Moreover, there may be situations where two corporate entities are not part of a single employer but the secondary employer is nonetheless not “neutral” within the *1274meaning of section 8(b)(4) of the National Labor Relations Act. In other words, although the employers prove separate status under the single employer test, that may not, as the majority suggests, end the inquiry. Certainly, all union activity directed at secondary employers does not constitute a secondary boycott. Courts may still be obligated to go beyond the single employer test to determine neutrality. In some situations, courts do not consider activity aimed at a “secondary” employer to be aimed at a “neutral” employer. The ally doctrine, as the Chief Judge explains, provides one example. See, for example, NLRB v. Business Mach. Local 459, IUE, 228 F.2d 553 (2d Cir.1955). Hence, in addition to modifying the single employer test as I have suggested, courts should consider that there is the possibility of non-neutrality if there is a finding of a sufficiently strong relationship between the entities to destroy neutrality. See Teamsters Local 560 (Curtin Matheson Scientific, Inc.), 248 NLRB 1212 (1980).
For the reasons set forth in the opinion of Chief Judge Sloviter, as supplemented herein, I respectfully dissent.
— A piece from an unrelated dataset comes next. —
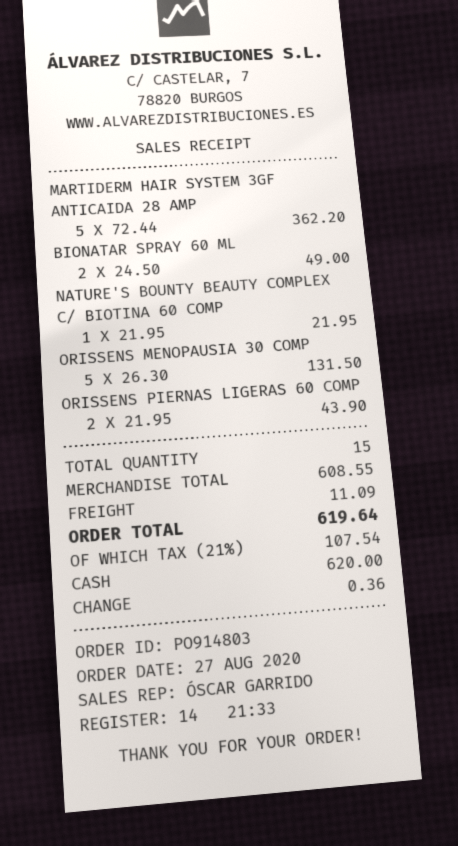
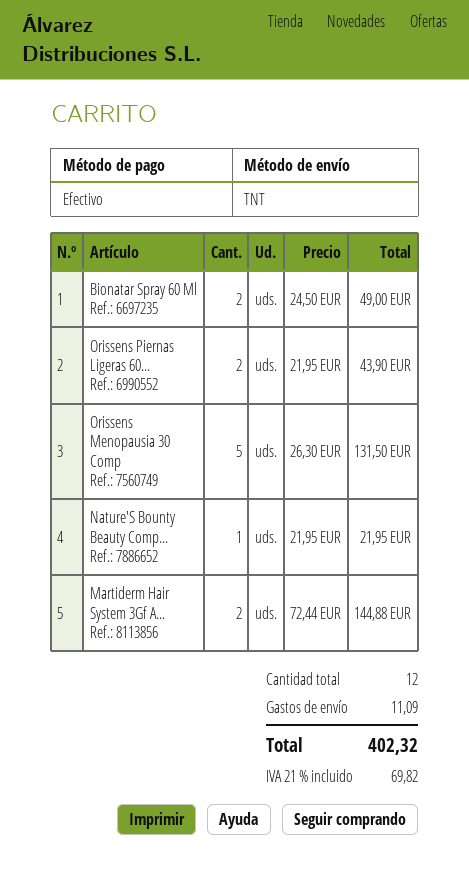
MARTIDERM HAIR SYSTEM 3GF ANTICAIDA 28 AMP: 5 x 72.44 = 362.20 -> 2 x 72.44 = 144.88
total quantity: 15 -> 12
tax: 21% = 107.54 -> 21% = 69.82
total: 619.64 -> 402.32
. Because I believe that Limbach may not have been a neutral employer within the meaning of the secondary boycott provisions of the NLRA and that the union’s actions against Limbach constituted action against a primary employer, I find it unnecessary to determine whether the union’s disclaimer of its pre-hire agreement with Limbach was an unfair labor practice. Hence, I join neither the majority opinion nor Part III of Chief Judge Sloviter’s opinion with respect to that issue. I do, however, join in Part IV of Chief Judge Sloviter’s opinion.